[Day 209] Using Mage for pipeline orchestration in the KB project

 Hello :)
Today is Day 209!


A quick summary of today:
  • creating Mage pipelines for the KB AI competition project


The repo after today


Today morning/afternoon I went on a bit of a roll ~ 

I set up all the above pipelines in Mage. Below I will go over each one

get_kaggle_data

it is just one block that downloads the data for the project from Kaggle using the kaggle python package

load_batch_into_neo4j

Gets the loaded data from the get_kaggle_data pipeline and inserts it into neo4j. This is the fraudTrain.csv from the Kaggle website (because the fraudTest.csv will be used for the pseudo-streaming pipeline).

train_gcn

I tried to split this into more blocks, but at the moment the way I structured the code, the most optimal solution was to do it all at once. That is - create a torch-geometric dataset, create node and edge index, train the model, test it, and save summary info. At the moment, because everything is local, I am using mlflow just for easy comparison but later (after the project submission) I will add a proper mlflow server with a cloud db and artifact store where I can save models, and from where I can load models and other data. 

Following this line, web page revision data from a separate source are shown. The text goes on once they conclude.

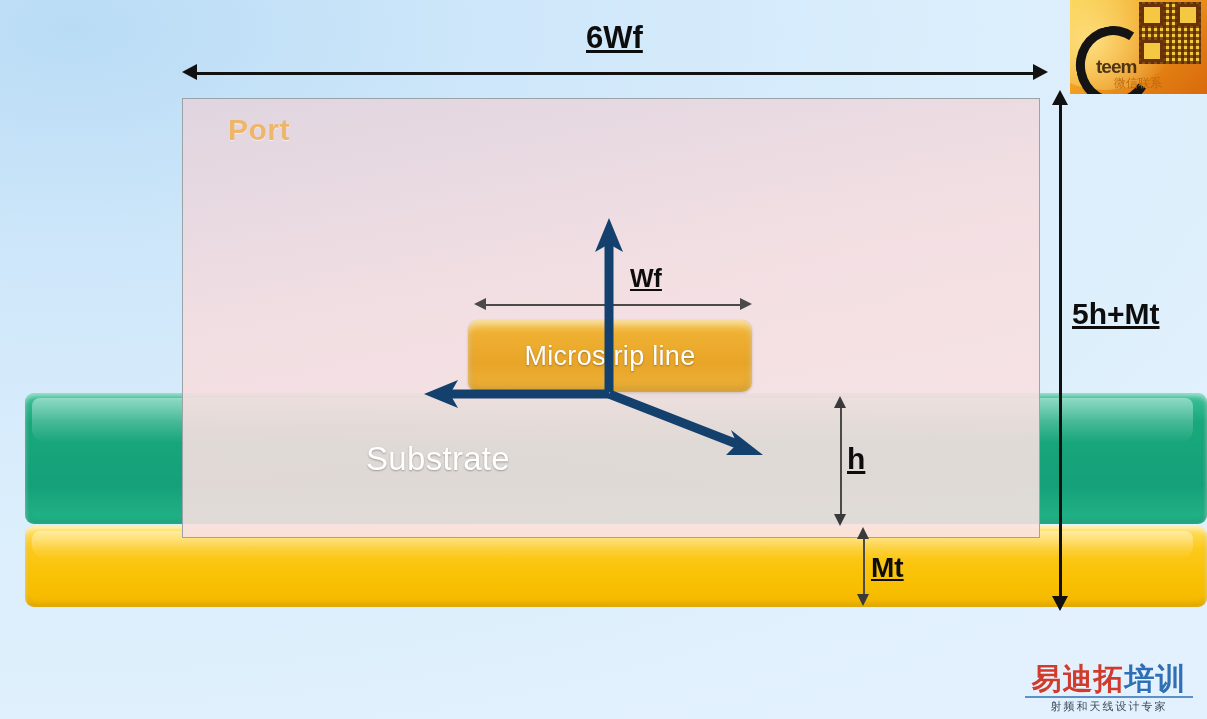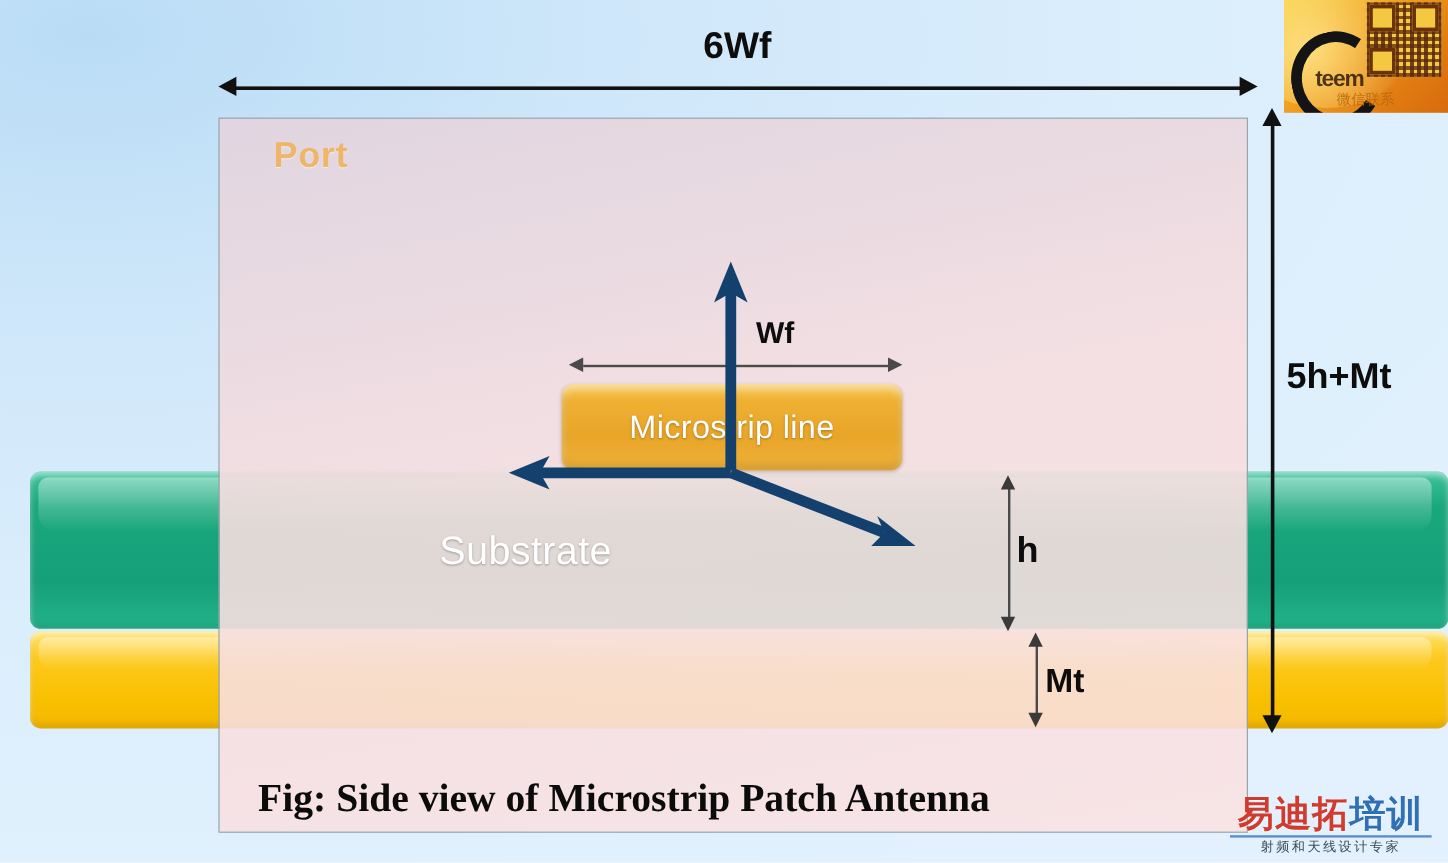"6Wf" .dim-label { text-decoration: none -> underline }
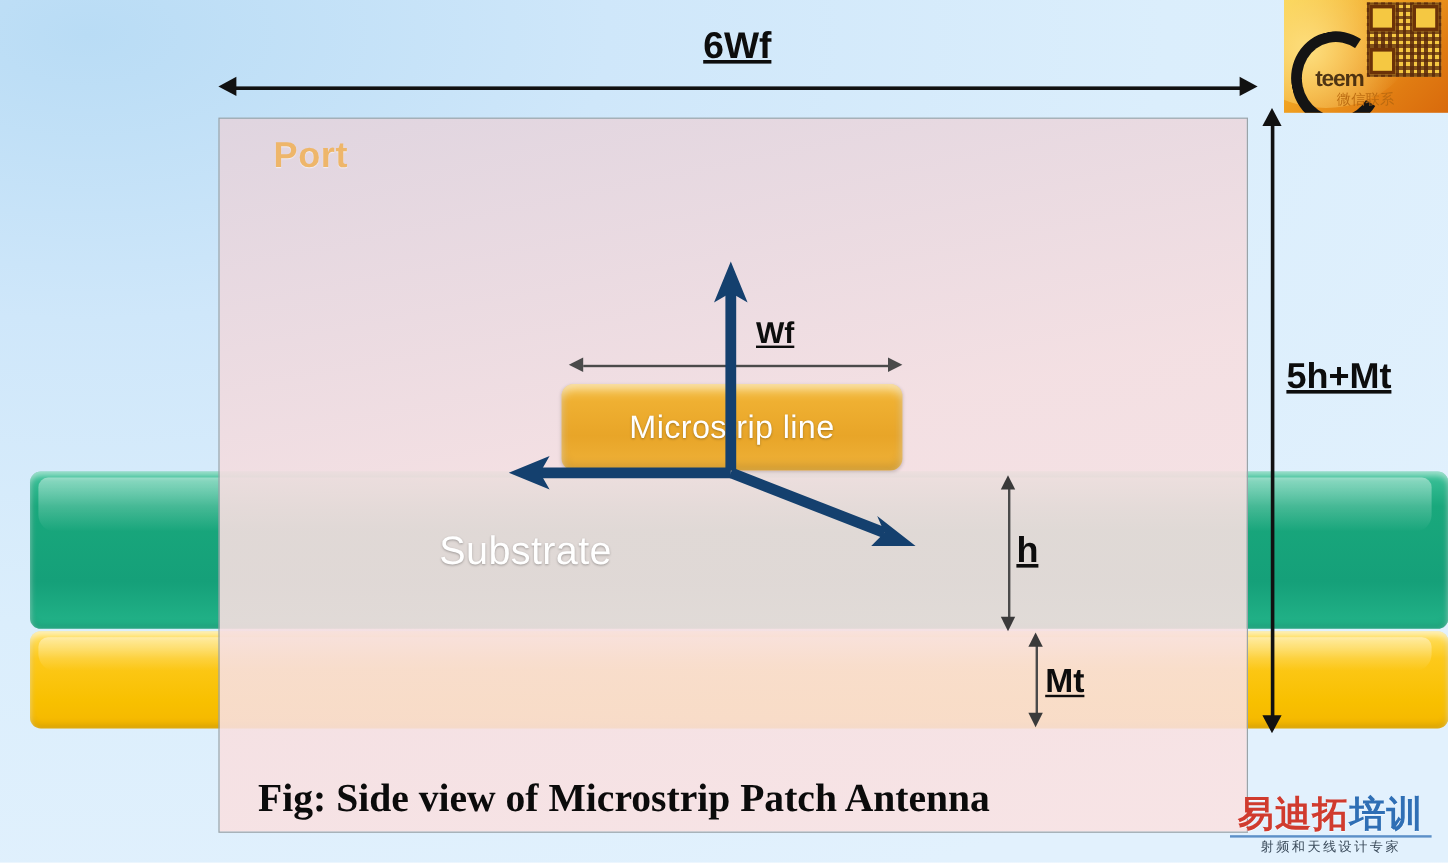"Port" #port-box { height: 596px -> 440px }
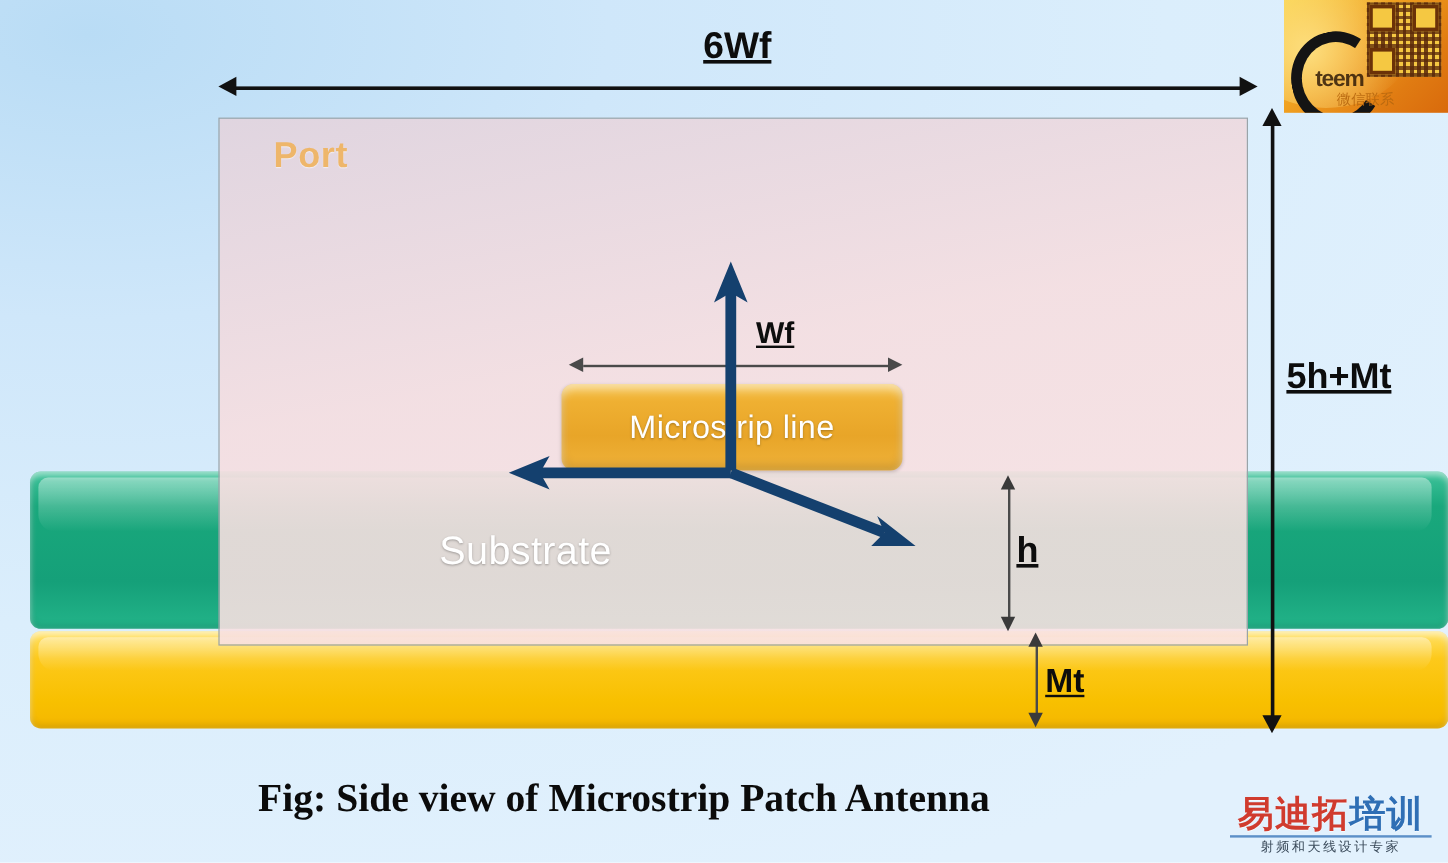"Fig: Side view of Microstrip" div { html: <div>Fig: Side view of Microstrip Patch Antenna</div> -> none }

When this pipe is run, locally and in mlflow such folder is created:

Here are the images/text from this model run:

Confusion matrix:

Feature importance (I need to modify this because besides 5 of the vars, the other are categorical dummies and I need to add a suffix to make it clear):

Accuracy: 0.8809, Precision: 0.8133, Recall: 0.9883, F1: 0.8923
Model summary:

stream_predictions

For this pipeline to work I needed to set up a kafka producer to send data to the kafka stream. I created this and shared it in yesterday's post. 

Mage has a nice setup for streaming pipelines. The 1st block establishes a connect to read data from the kafka stream (to which I am sending transactions). In the 2nd block, using the data from the stream, I create a Data object that can be used as input to the trained GCN, and add it to the message:

And in the final block - insert the new data to neo4j. 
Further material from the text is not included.